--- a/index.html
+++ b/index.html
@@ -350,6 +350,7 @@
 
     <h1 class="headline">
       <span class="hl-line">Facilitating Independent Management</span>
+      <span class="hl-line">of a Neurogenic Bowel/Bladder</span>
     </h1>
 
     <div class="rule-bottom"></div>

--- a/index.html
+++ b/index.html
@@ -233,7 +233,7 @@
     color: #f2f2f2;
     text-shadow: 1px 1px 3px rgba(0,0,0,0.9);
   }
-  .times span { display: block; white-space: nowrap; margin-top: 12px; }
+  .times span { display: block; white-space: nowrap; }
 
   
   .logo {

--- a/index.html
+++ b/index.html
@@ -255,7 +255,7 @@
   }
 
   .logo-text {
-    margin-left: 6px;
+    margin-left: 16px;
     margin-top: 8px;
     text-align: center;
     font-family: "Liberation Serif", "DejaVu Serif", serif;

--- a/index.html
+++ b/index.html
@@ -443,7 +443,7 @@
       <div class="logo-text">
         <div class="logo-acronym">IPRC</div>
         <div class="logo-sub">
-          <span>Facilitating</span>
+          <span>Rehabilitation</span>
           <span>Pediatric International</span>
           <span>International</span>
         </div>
★ ★ ★ ★ ★ ★ ★
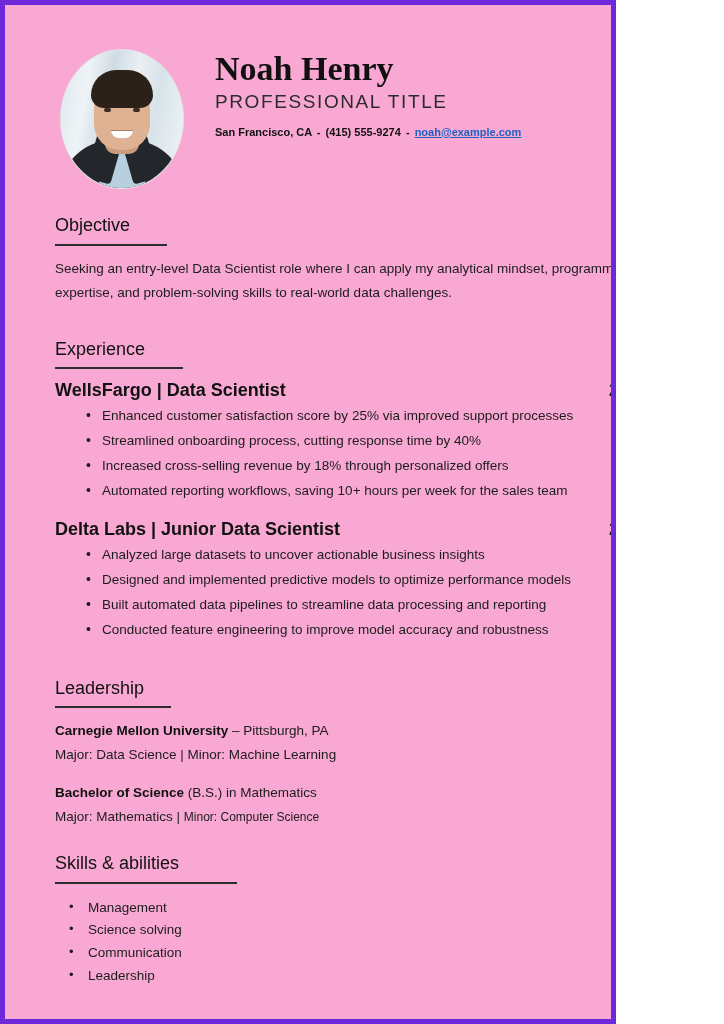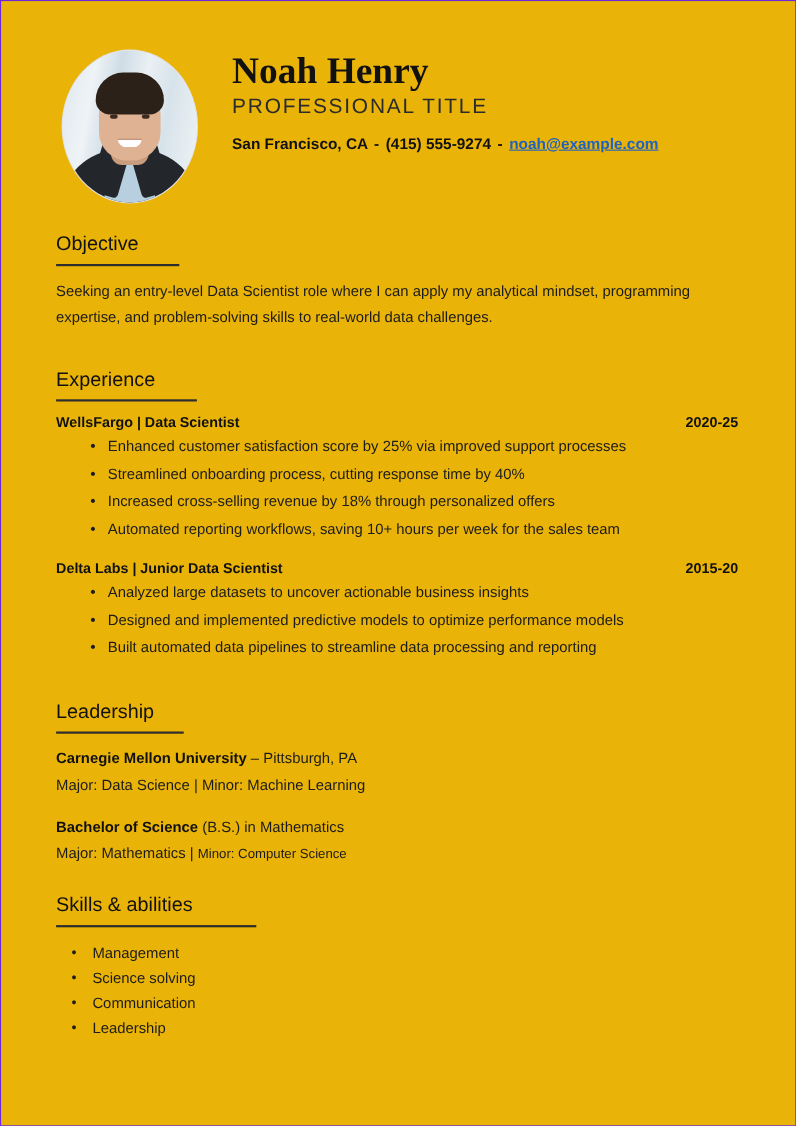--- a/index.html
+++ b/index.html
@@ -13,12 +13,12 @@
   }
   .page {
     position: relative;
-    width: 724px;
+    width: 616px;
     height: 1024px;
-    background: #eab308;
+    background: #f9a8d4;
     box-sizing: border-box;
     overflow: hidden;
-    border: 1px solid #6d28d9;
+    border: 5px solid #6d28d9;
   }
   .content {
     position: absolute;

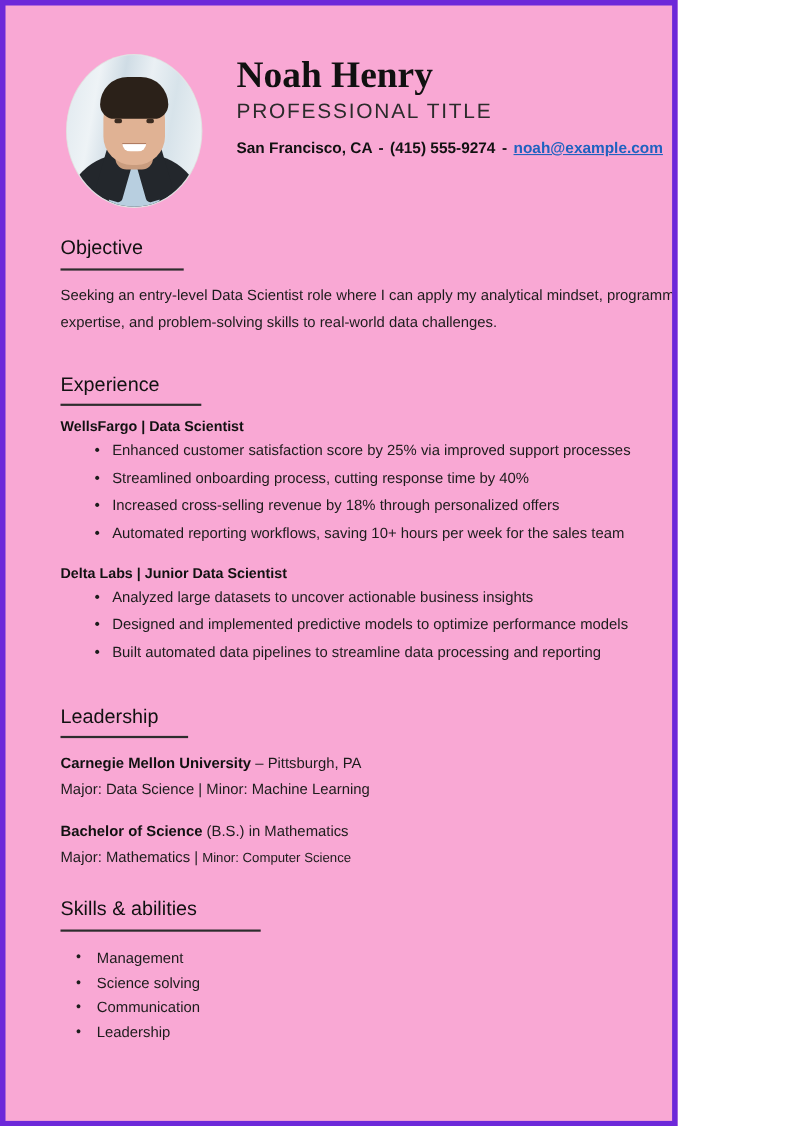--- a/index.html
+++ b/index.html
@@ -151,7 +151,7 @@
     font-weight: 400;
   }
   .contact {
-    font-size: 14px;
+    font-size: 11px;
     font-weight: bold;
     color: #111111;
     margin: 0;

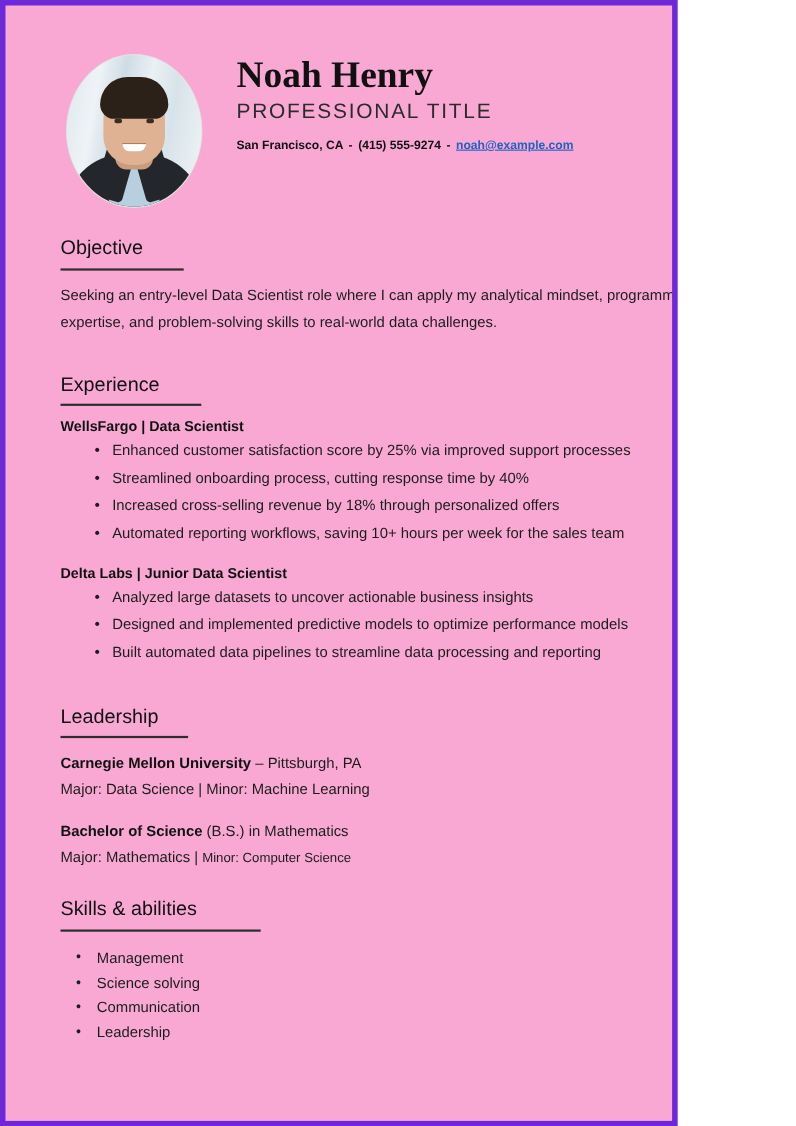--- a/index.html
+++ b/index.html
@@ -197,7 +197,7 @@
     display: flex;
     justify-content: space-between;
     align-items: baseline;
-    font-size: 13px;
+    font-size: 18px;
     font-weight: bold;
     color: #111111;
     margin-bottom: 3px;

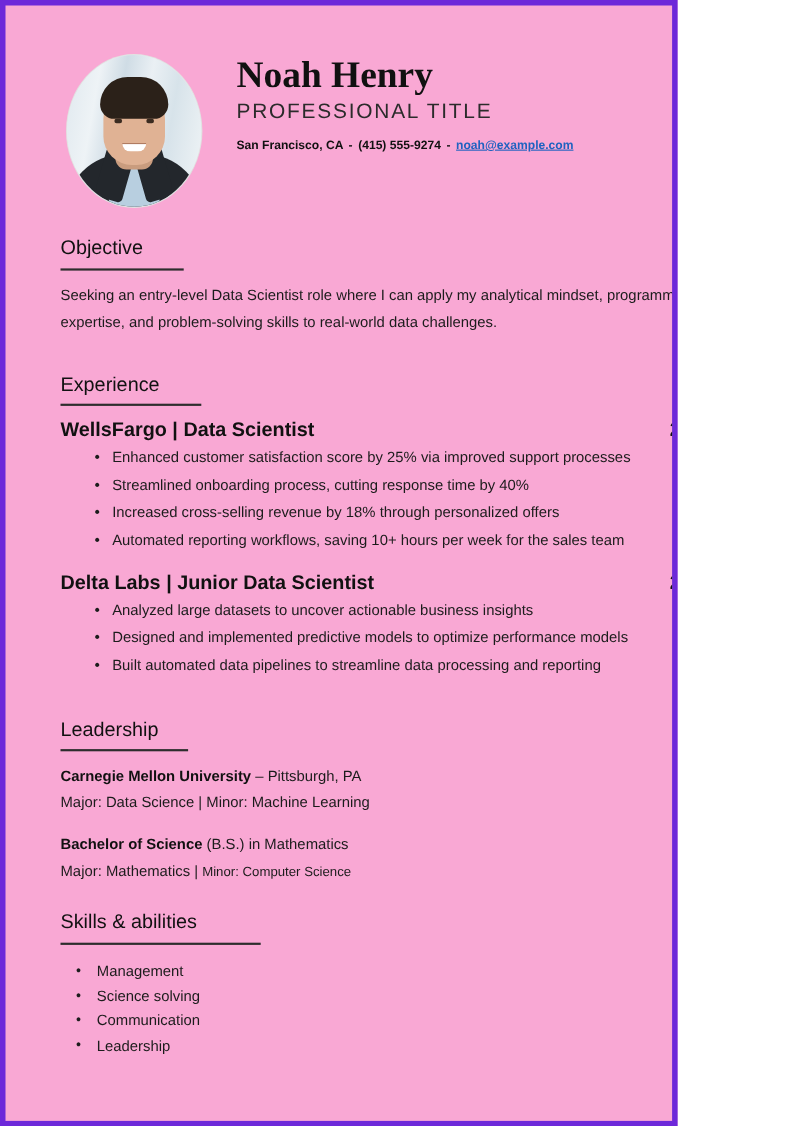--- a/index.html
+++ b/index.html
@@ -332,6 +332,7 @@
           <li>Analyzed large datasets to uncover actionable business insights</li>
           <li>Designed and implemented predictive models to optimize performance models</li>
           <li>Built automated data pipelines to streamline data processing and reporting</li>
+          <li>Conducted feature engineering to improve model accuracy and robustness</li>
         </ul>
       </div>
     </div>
★ ★ ★ ★ ★ ★ ★
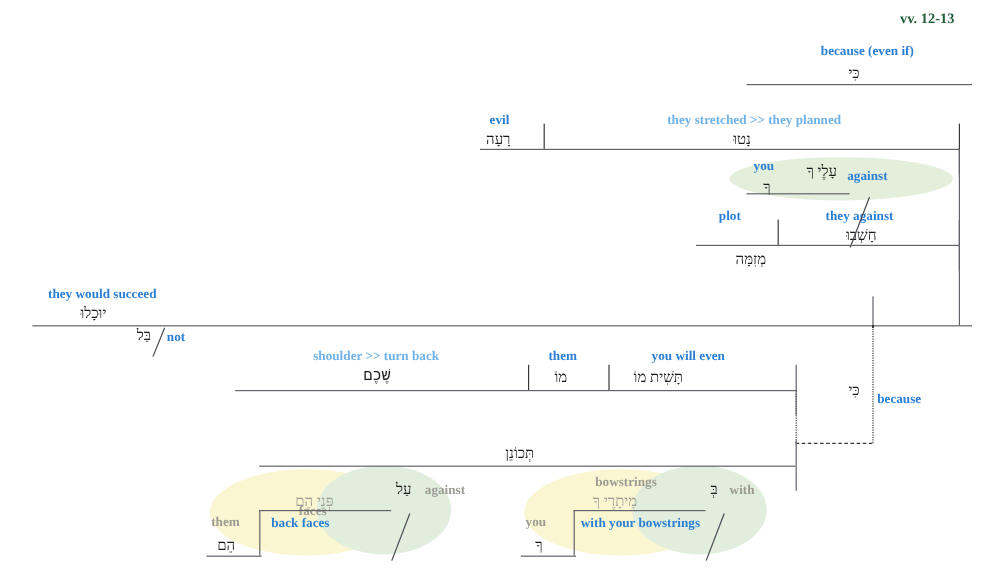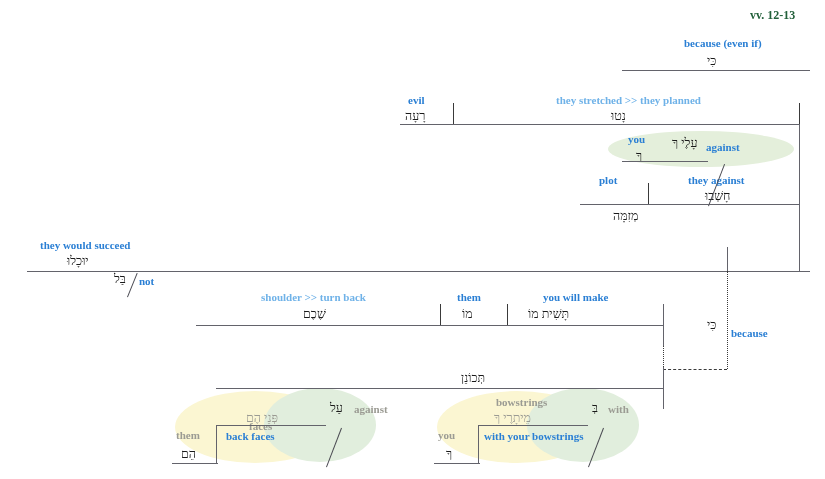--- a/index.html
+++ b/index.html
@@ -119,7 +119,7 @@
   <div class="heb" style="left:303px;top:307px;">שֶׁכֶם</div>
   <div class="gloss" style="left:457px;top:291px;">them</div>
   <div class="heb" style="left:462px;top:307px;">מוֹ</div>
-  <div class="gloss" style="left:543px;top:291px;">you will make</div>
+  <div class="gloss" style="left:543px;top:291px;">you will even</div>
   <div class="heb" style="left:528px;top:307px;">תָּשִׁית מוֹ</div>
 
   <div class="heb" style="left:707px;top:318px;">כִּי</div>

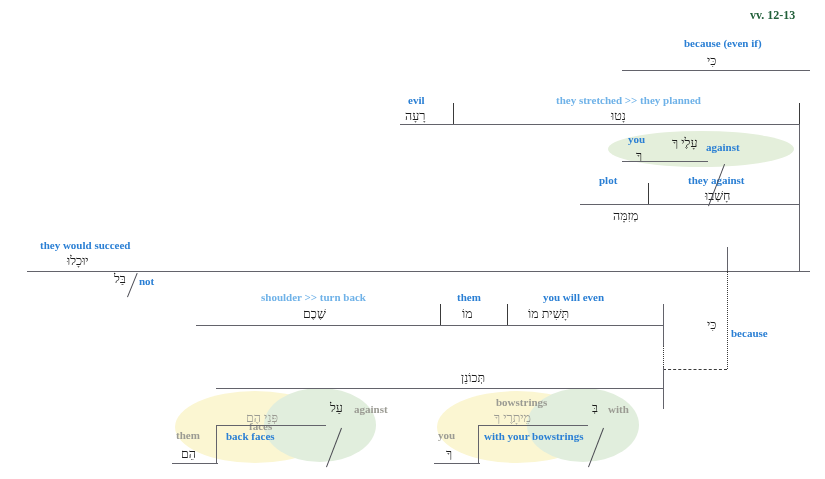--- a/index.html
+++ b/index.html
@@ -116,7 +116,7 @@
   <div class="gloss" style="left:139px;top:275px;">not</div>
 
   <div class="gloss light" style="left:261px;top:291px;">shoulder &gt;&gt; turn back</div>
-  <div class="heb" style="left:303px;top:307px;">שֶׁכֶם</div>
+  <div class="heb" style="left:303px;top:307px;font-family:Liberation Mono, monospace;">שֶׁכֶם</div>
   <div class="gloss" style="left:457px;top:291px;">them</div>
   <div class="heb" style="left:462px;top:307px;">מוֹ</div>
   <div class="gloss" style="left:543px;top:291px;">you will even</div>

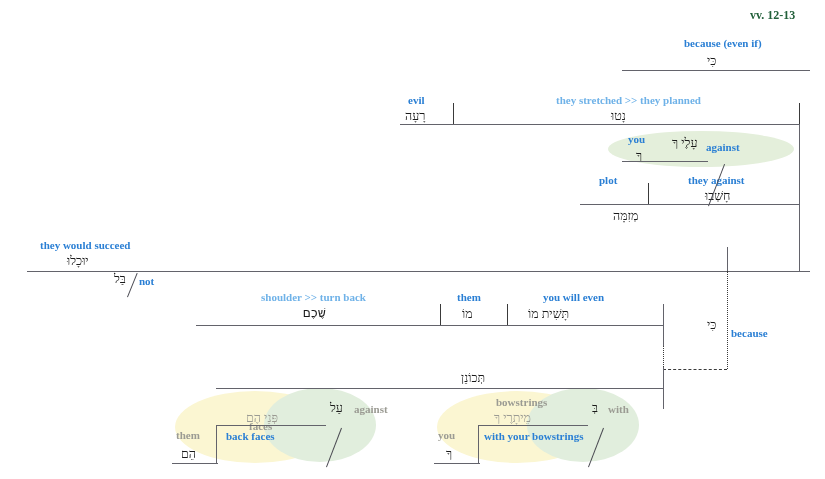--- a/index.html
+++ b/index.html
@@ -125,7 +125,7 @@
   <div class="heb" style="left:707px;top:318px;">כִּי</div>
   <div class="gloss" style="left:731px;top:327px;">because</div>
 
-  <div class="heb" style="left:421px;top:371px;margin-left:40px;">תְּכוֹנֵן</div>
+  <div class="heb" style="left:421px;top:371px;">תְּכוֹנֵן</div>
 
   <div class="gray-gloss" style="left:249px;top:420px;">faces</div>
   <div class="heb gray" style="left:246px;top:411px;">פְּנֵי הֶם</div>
★ ★ ★ ★ ★ ★ ★
# WHAT TO PRODUCE:
If a line in the data above holds the string "content", report that line.

# SOLUTION TO THIS PROBLEM:
   .content {
     justify-content: space-between;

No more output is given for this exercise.